* [Instructions for the task]:
Every line of the material below needs to be copied exactly; omit the pictures.

* [Data to examine]:

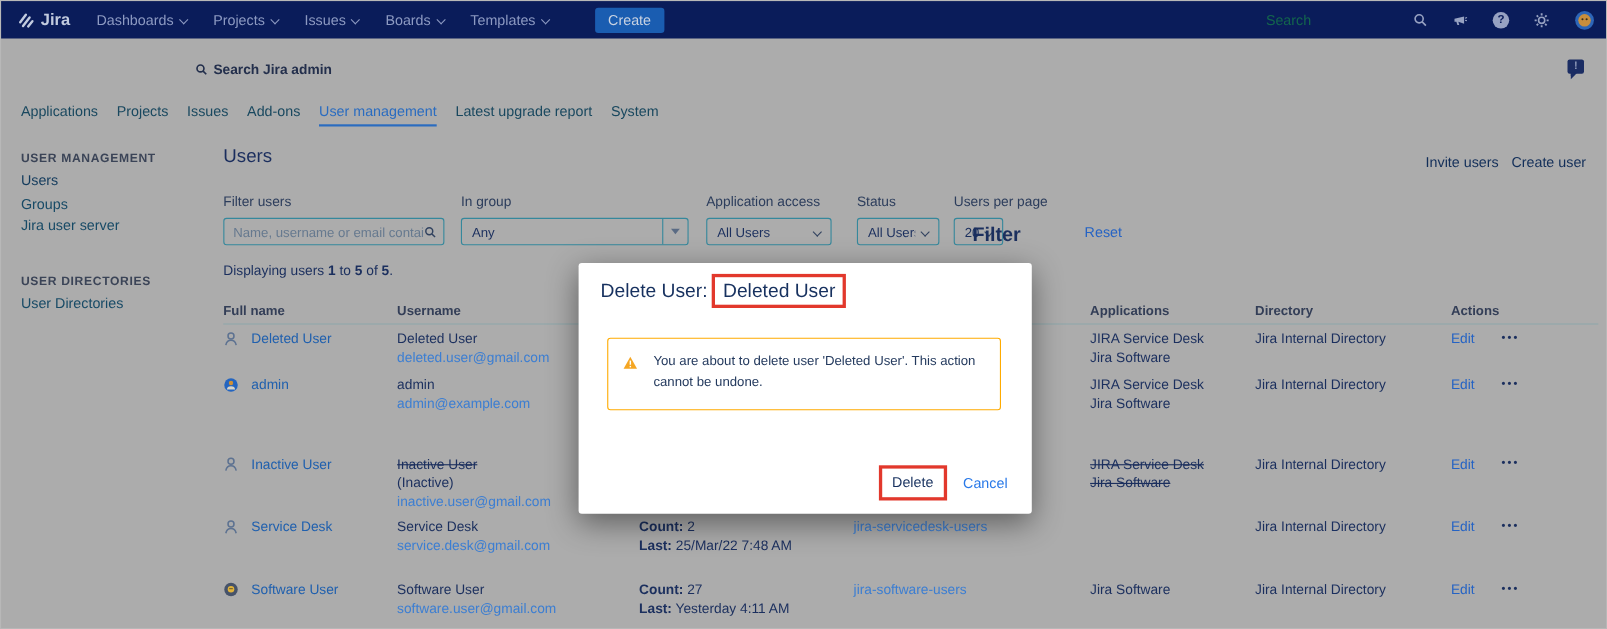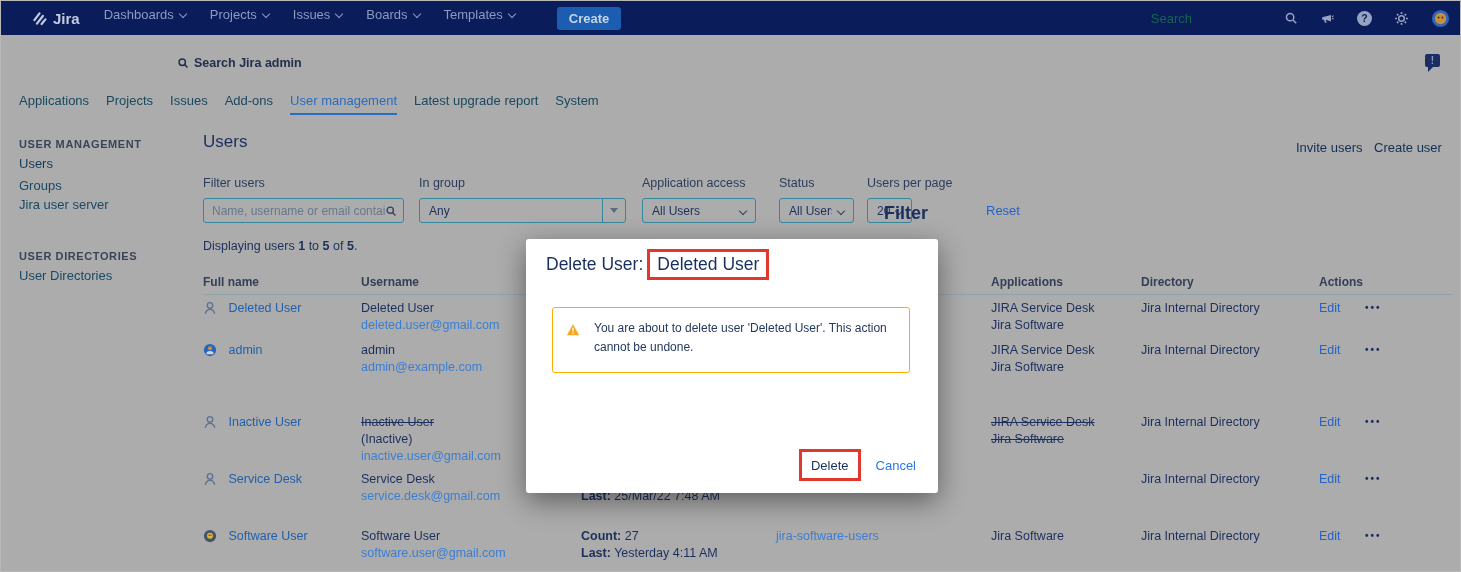"Jira" .nav-left { align-items: none -> center; padding-left: 30px -> 14px }
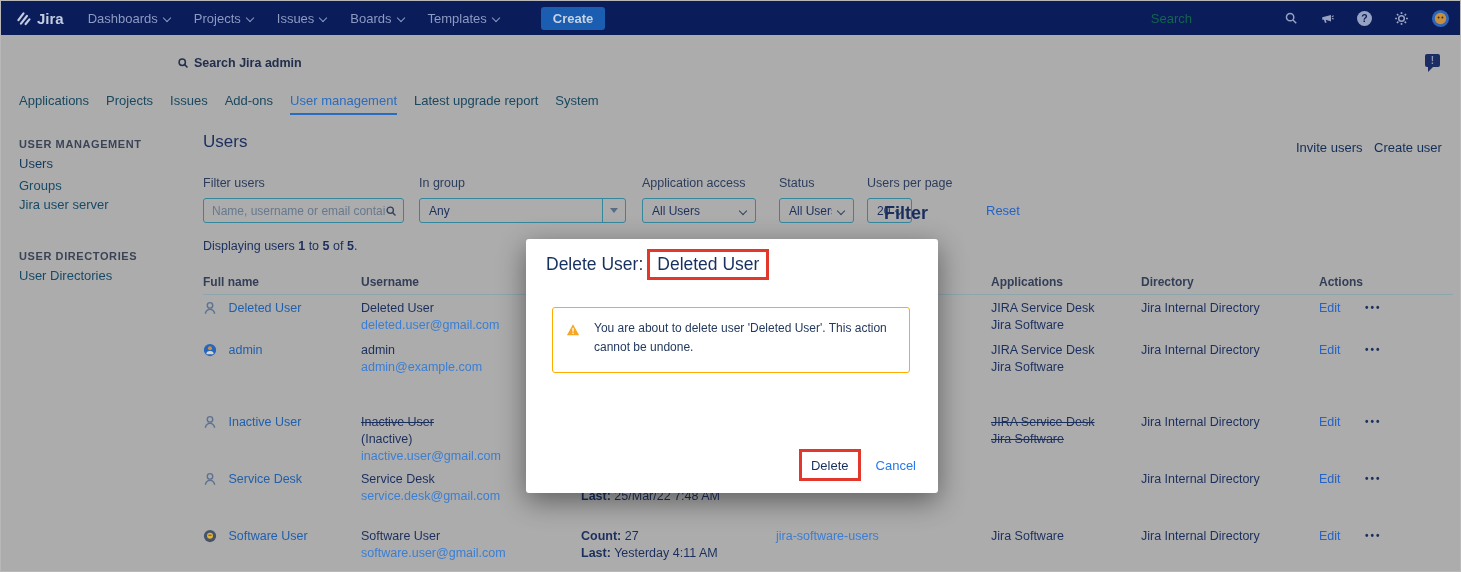"Create" .create-btn { font-weight: bold -> normal }
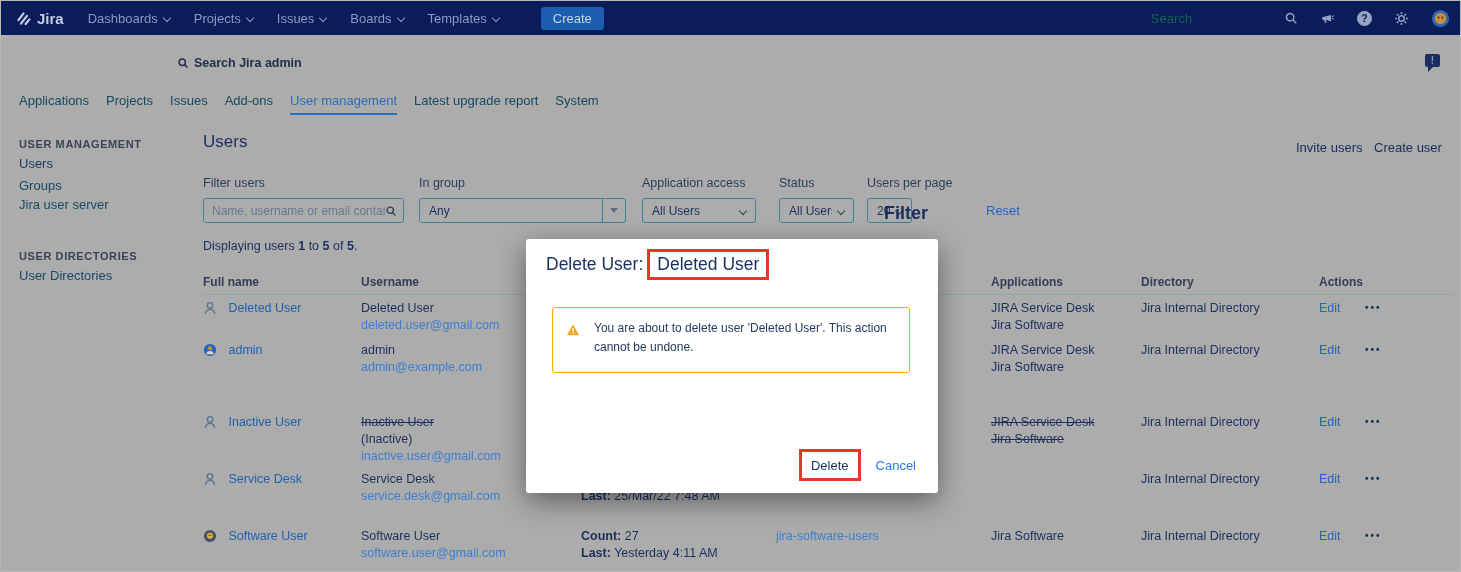"Delete User: Deleted User" .modal { height: 254px -> 228px }
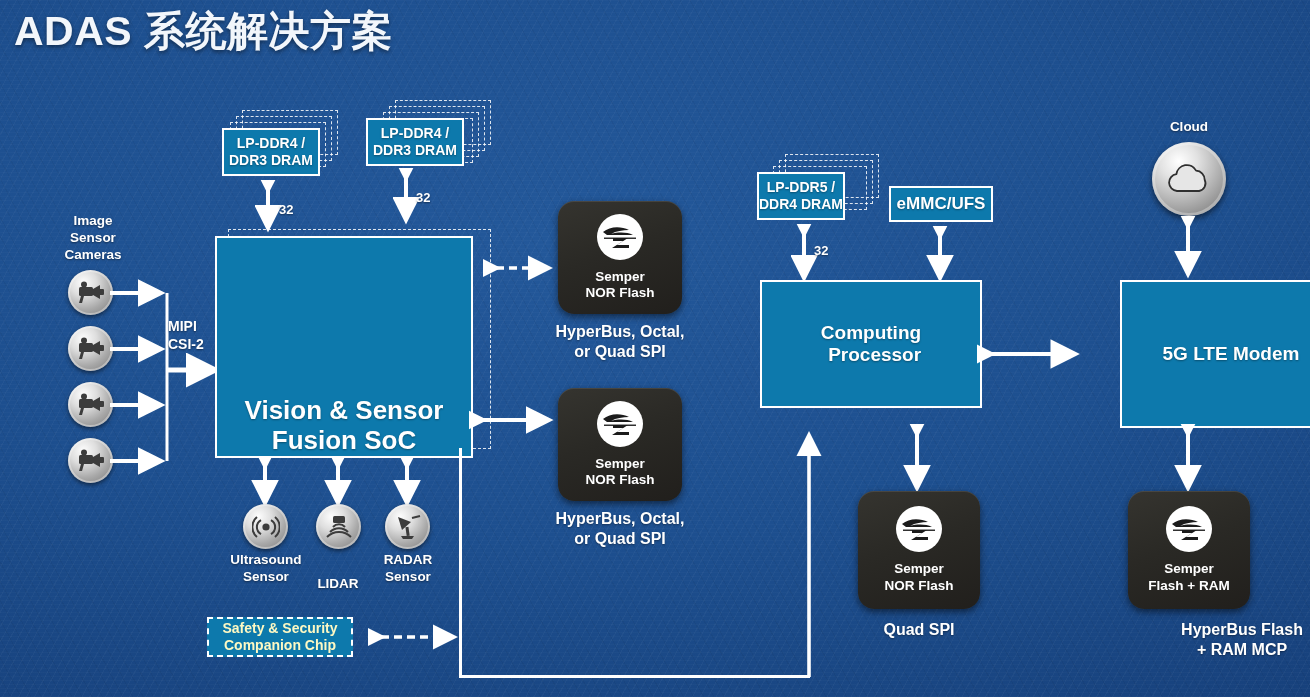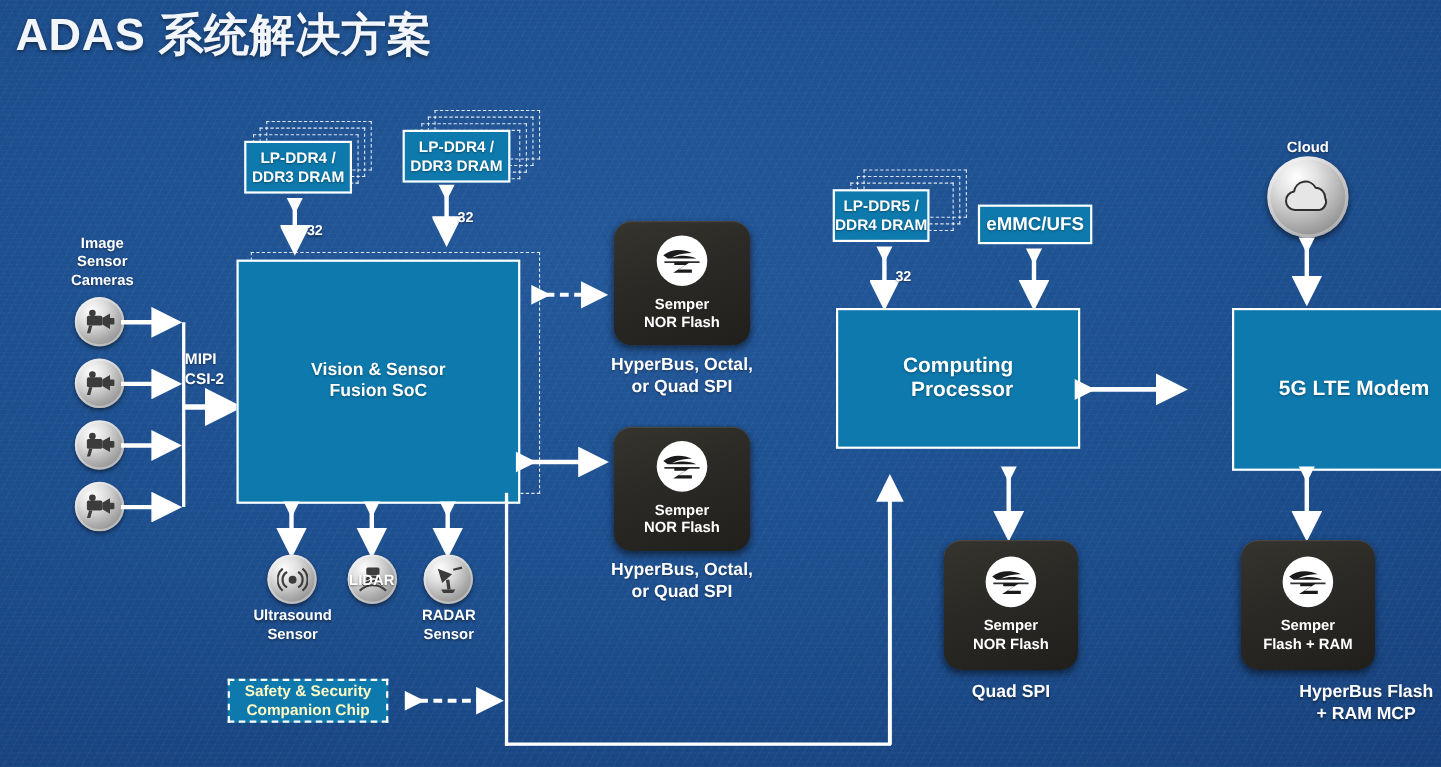"Cloud" div.plainlabel { top: 126px -> 119px }
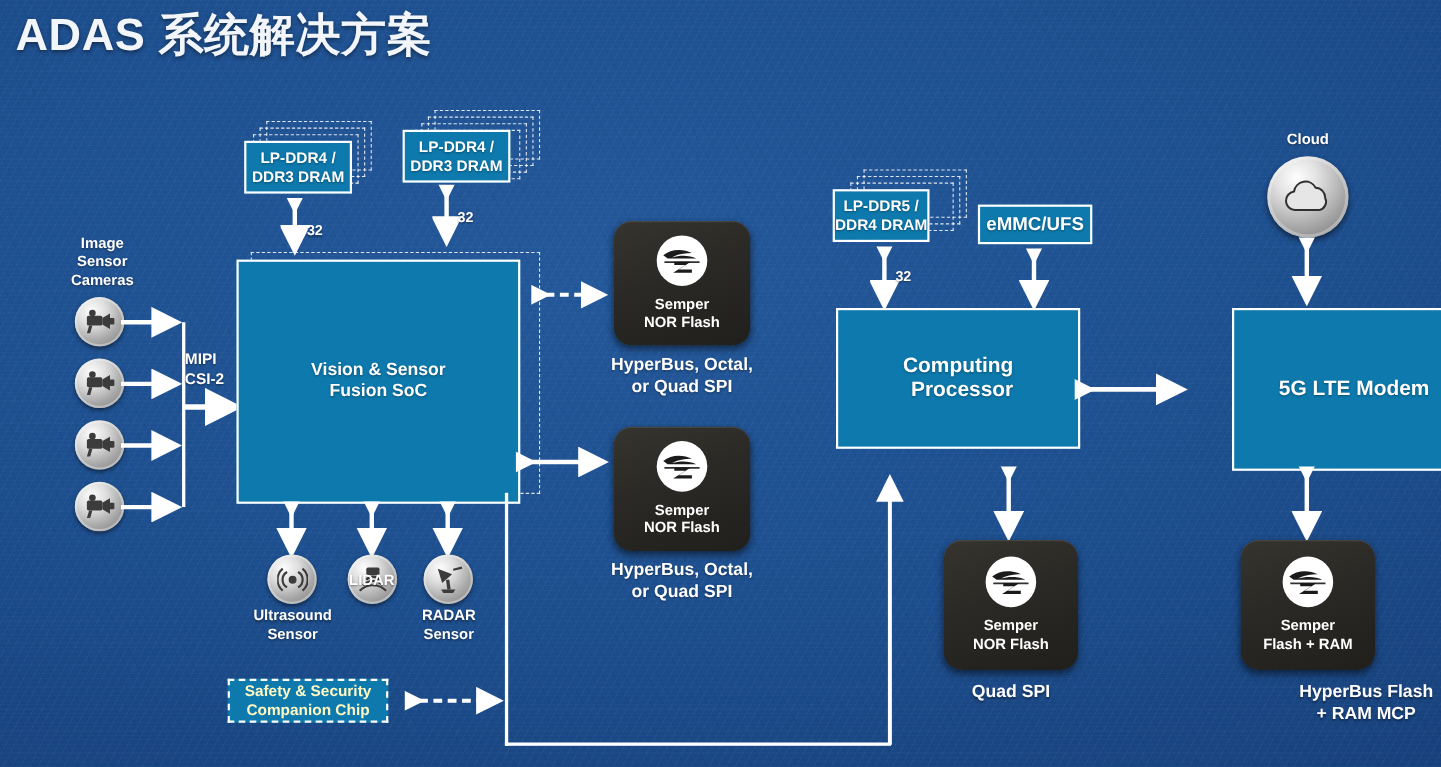"Vision & Sensor" .tealbox.xbig { align-items: none -> flex-end; font-size: 16px -> 26px }
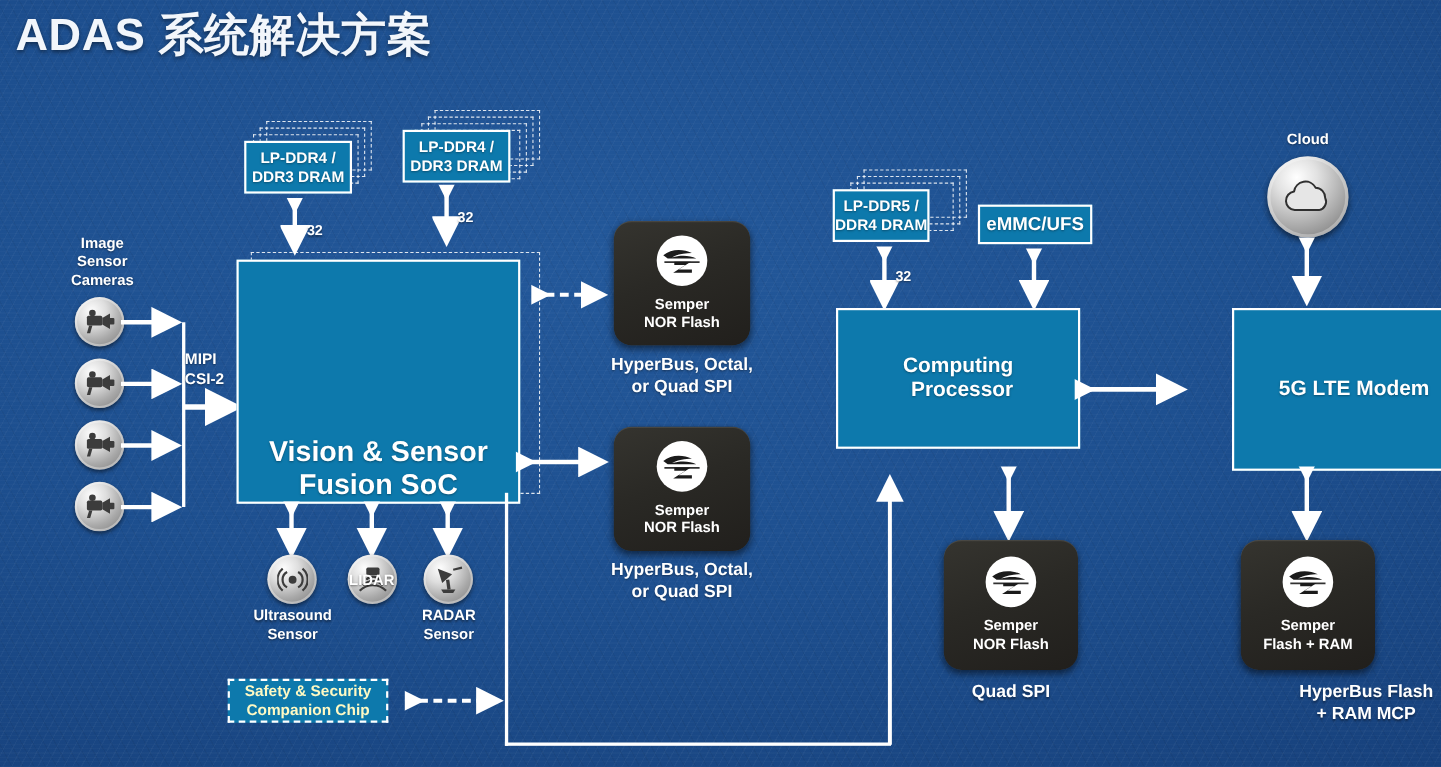"LIDAR" div.plainlabel { top: 520px -> 576px }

* [Result for this exercise]:
"Jira" .nav-left { align-items: none -> center; padding-left: 30px -> 14px }
"Create" .create-btn { font-weight: bold -> normal }
"Delete User: Deleted User" .modal { height: 254px -> 228px }
"Cloud" div.plainlabel { top: 126px -> 119px }
"Vision & Sensor" .tealbox.xbig { align-items: none -> flex-end; font-size: 16px -> 26px }
"LIDAR" div.plainlabel { top: 520px -> 576px }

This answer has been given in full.